HARLINGEN — Harlingen Family Dentistry hosted its 9th annual values-based Scholarship Competition recently and in the process provided scholarships to three students.

Students were acknowledged and awarded for their community projects that incorporated “The Way to Happiness precepts” and JROTC Core Values.

Schools from across the Rio Grande Valley participated in the contest. The three winners will share $6,000 in scholarships when they register in an institution of higher learning of their choice.

In the competition, members of local high school JROTC programs present activities they have personally done to implement precepts contained in “The Way to Happiness” book and the JROTC Core Values.

The common goal is to help make the world a better place.

All participants were awarded certificates of commendation from U.S. Rep. Filemon Vela.

The certificates read, “Congratulating to you on a job well done and celebrating your commitment to The Way to Happiness and the JROTC Core Values that improve the quality of life in your communities.”

The first-place winner was Harlingen High School student Gabriela Reyes.

Her instructor was Master Sergeant Tony Gonzales and 1LT Moses Mendoza. Gabriela’s project, “One Step Closer,” focused on the students who need an extra push in the right direction.

Her goal was to teach the students the Army Core Values and the 21 Ways to Happiness Precepts. She achieved her goal by not only teaching the goals, but she had the students apply them through the various projects that not only helped the students but also helped the community.

Second place was captured by Gabriel Figueroa, Rio Hondo High School, with instructor Lt. Col. Clifford Moriarty.

Gabriel’s project was to conduct the first ever official Rio Hondo City Cleanup.

Gabriel and his JROTC team collected 180 pounds of trash, exceeding their goal by 80 pounds.

With his accomplishments, other high school clubs are making plans to do other community projects to beautify Rio Hondo.
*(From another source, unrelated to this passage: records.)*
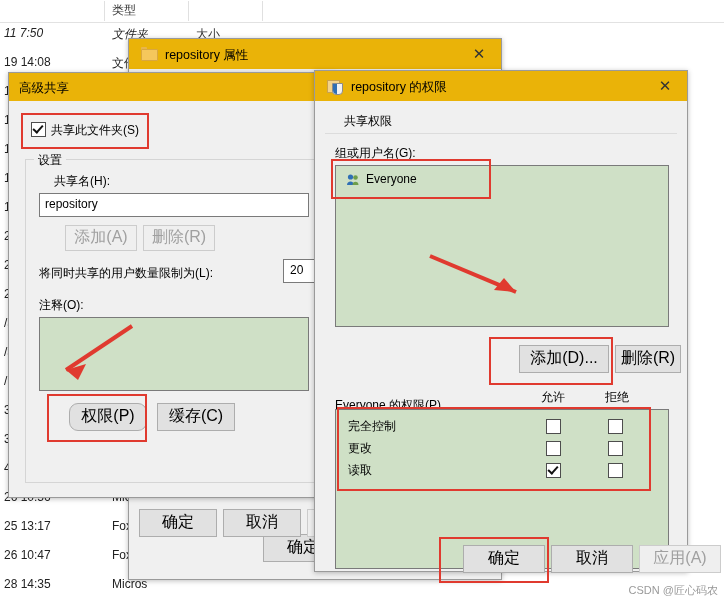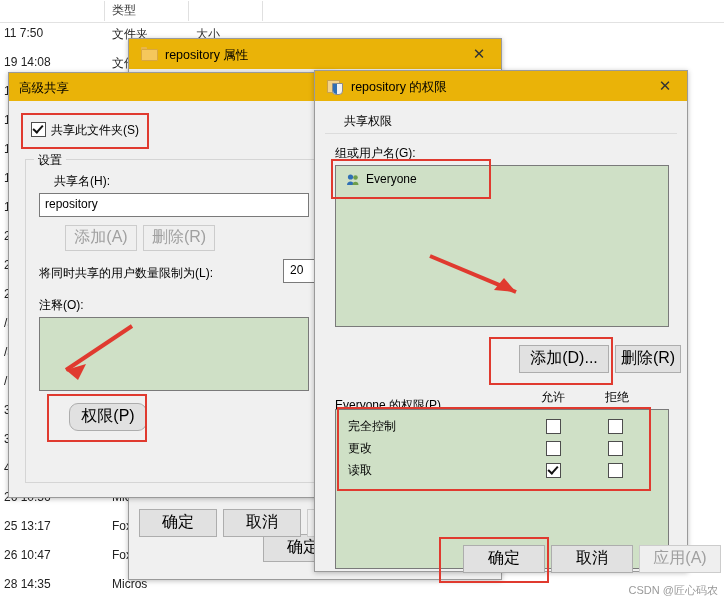--- a/index.html
+++ b/index.html
@@ -66,21 +66,21 @@
 
 <div class="abs" id="bg-explorer">
   <div class="bg-header">
     <div class="bg-col" style="left:112px;">类型</div>
     <div class="bg-col" style="left:196px;margin-top:24px;">大小</div>
     <div class="bg-colsep" style="left:104px;"></div>
     <div class="bg-colsep" style="left:188px;"></div>
     <div class="bg-colsep" style="left:262px;"></div>
   </div>
   <div id="bg-rows">
-      <div class="bg-row" style="top: 24px;">
+      <div class="bg-row" style="top: 24px; font-style: italic;">
         <div class="bg-cell-date">11  7:50</div>
         <div class="bg-cell-type">文件夹</div>
       </div>
       <div class="bg-row" style="top: 53px;">
         <div class="bg-cell-date">19 14:08</div>
         <div class="bg-cell-type">文件夹</div>
       </div>
       <div class="bg-row" style="top: 82px;">
         <div class="bg-cell-date">10 10:56</div>
         <div class="bg-cell-type">文件夹</div>
@@ -197,20 +197,21 @@
   <div class="spin" style="left:274px;top:186px;width:48px;height:22px;">
     <span>20</span>
   </div>
 
   <div class="label" style="left:30px;top:224px;">注释(O):</div>
   <div class="tbox green" style="left:30px;top:244px;width:268px;height:72px;">
     <span></span>
   </div>
 
   <div class="btn" style="left:48px;top:330px;width:76px;height:26px;line-height:24px;border-radius:9px;">权限(P)</div>
+  <div class="btn" style="left:136px;top:330px;width:76px;height:26px;line-height:24px;">缓存(C)</div>
   <div class="hl" style="left:38px;top:321px;width:96px;height:44px;"></div>
 
   <div class="btn" style="left:118px;top:436px;width:76px;height:26px;line-height:24px;">确定</div>
   <div class="btn" style="left:202px;top:436px;width:76px;height:26px;line-height:24px;">取消</div>
   <div class="btn disabled" style="left:286px;top:436px;width:52px;height:26px;line-height:24px;overflow:hidden;">应</div>
 </div>
 
 <div class="abs arrow" style="left:30px;top:320px;width:110px;height:70px;z-index:30;">
   <svg width="110" height="70" viewBox="0 0 110 70">
     <path d="M102,6 L36,50" stroke="#e03a2f" stroke-width="4" fill="none"></path>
He has built a bridge between Rio Hondo City Hall and the Rio Hondo High School JROTC by achieving city approval to conduct any and all community projects.

Third-place winner was Joseph Castro, Simon River Early College High School, Brownsville, instructor Col. Junior Tilly.

His conducted a scholarship chess tournament.

They had more than 2,000 competitors, mostly elementary school children who brought their parents.

He organized his JROTC unit to help keep order and facilitate the two-day chess competition.

Runner-up awards were presented to Anacecilia Santoyo, Veterans Memorial, Brownsville, Instructor, Chief Warrant Officer Raul Rodriguez; Angelo Corona, Edinburg North High School, Instructor LTC James Troia; Niurka Magalie Cervantes, Harlingen High School South; Victoria Alondra Leyva, Harlingen High School South, Instructor, Major Pedro Gonzalez; Adelaida Flores, Weslaco High School; and Maria G. Martinez, Weslaco High School, Instructor SFC Mario Gonzales.

“We are very proud of these winners,” said Dr. Villarreal. “We are also proud and grateful for all the contestants who worked so hard with their instructors contributing to their community. As far as we are concerned, they are all winners.”

The 2016 competition judges included Sheriff Omar Lucio; Navy Lieutenant Israel Villarreal; Serafin Pardon, Walgreen’s manager; Rick Caballero, Khan’s Grill CEO; Major Dolores Watts, Salvation Army; Lisa Seiser, Valley Morning Star Editor; and Officer Hector Villegas, Harlingen Police Department Ernest Espinosa, Boy Scouts.

Portfolio judges were Judy Emsley, educator (retired); and Marsha Gramley, Principal (Retired).

Competition tabulator was Janie Sandoval, Rio Grande Valley Credit Union and the timekeeper, was John Hollingsworth, Rotarian.

To qualify for the competition, JROTC cadets were required to present a portfolio containing a JROTC Service Criteria resume, cover letter, certificates of achievement and references.

Each candidate in the competition presents a portfolio summation of results achieved in implementing “The Way to Happiness” precepts and JROTC Core Values.

In addition, each student makes an oral and visual presentation to the judges, with project documentation.